Une société dont les mœurs sont aussi simples, les intérêts aussi peu compliqués, qui est gouvernée par des lois sages, et dont tous les membres ont un ardent amour de liberté, est indomptable : c’est ce que les Espagnols ont maintes fois éprouvé à leurs dépens.

Après avoir, à plusieurs reprises, essayé de conquérir ce petit coin de terre isolé au milieu de leur territoire, ils ont fini par reconnaître l’inutilité de leurs efforts et se sont tacitement reconnus vaincus en renonçant à jamais à leurs projets de domination sur les Araucans, avec lesquels, en désespoir de cause, ils ont contracté des alliances, et dont ils traversent aujourd’hui pacifiquement le territoire pour se rendre de Santiago à Valdivia.

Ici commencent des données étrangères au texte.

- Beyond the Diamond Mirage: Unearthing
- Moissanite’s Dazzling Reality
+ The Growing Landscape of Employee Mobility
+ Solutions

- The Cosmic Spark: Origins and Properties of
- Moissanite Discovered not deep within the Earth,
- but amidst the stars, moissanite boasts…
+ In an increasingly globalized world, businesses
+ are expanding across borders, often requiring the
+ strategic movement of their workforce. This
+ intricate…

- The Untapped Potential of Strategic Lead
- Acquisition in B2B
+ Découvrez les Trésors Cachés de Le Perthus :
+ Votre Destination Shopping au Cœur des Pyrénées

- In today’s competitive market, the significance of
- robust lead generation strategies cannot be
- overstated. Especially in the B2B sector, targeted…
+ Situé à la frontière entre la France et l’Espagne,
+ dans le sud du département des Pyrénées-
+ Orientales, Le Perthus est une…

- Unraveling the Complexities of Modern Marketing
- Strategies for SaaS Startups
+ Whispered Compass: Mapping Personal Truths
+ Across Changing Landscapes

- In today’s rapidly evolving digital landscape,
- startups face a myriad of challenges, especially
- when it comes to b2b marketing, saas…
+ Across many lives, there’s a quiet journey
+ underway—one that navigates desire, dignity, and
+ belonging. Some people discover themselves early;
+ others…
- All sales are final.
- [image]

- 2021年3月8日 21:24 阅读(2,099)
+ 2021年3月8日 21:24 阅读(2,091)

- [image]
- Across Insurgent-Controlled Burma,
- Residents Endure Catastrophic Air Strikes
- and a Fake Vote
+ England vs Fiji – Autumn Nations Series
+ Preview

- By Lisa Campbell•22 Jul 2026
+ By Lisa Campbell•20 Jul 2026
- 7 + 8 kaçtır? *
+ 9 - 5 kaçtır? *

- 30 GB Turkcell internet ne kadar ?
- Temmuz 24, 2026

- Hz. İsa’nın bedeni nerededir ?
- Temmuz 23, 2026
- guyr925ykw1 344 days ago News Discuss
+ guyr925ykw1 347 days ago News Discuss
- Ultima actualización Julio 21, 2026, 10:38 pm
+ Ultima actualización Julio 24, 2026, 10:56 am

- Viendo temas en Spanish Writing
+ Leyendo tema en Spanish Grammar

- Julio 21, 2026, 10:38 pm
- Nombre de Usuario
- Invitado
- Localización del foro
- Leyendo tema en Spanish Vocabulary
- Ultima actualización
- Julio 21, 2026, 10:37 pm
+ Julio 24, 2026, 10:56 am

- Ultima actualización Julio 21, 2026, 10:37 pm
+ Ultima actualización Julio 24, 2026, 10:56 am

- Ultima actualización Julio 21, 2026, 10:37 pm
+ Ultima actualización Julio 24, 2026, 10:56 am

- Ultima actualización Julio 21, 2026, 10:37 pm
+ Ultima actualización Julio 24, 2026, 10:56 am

Le Carampangue, en idiome araucan, Refuge des lions, est un charmant cours d’eau, demi-torrent, demi-rivière, qui descend en bondissant du sommet inaccessible des Andes, et vient après les plus capricieux détours se perdre dans la mer à deux lieues au nord d’Arauco.

Rien n’est beau comme les rives du Carampangue, bordées de riants vallons couverts de bois, de pommiers surchargés de fruits, de riches pâturages où paissent en liberté des animaux de toutes sortes, et de hautes montagnes aux flancs verdoyants desquelles pendent, dans les positions les plus pittoresques, des grappes de cabanes, dont les murs blanchis à la chaux brillent au soleil et donnent la vie à ce paysage enchanteur.

Le jour ou recommence notre récit, par une belle matinée de juillet nommé par les Indiens Ayen-Anta, le mois du soleil, deux cavaliers suivis par un magnifique chien de Terre-Neuve blanc et noir, remontaient au grand trot le cours de la rivière, en marchant dans un sentier de bêtes fauves à peine tracé dans les hautes herbes.

Ces hommes, revêtus du costume chilien, surgissant tout à coup au milieu de cette nature sauvage et abrupte, formaient par leurs manières et leurs

  1. . Ce mot vient du verbe toquin, qui veut dire juger, commander.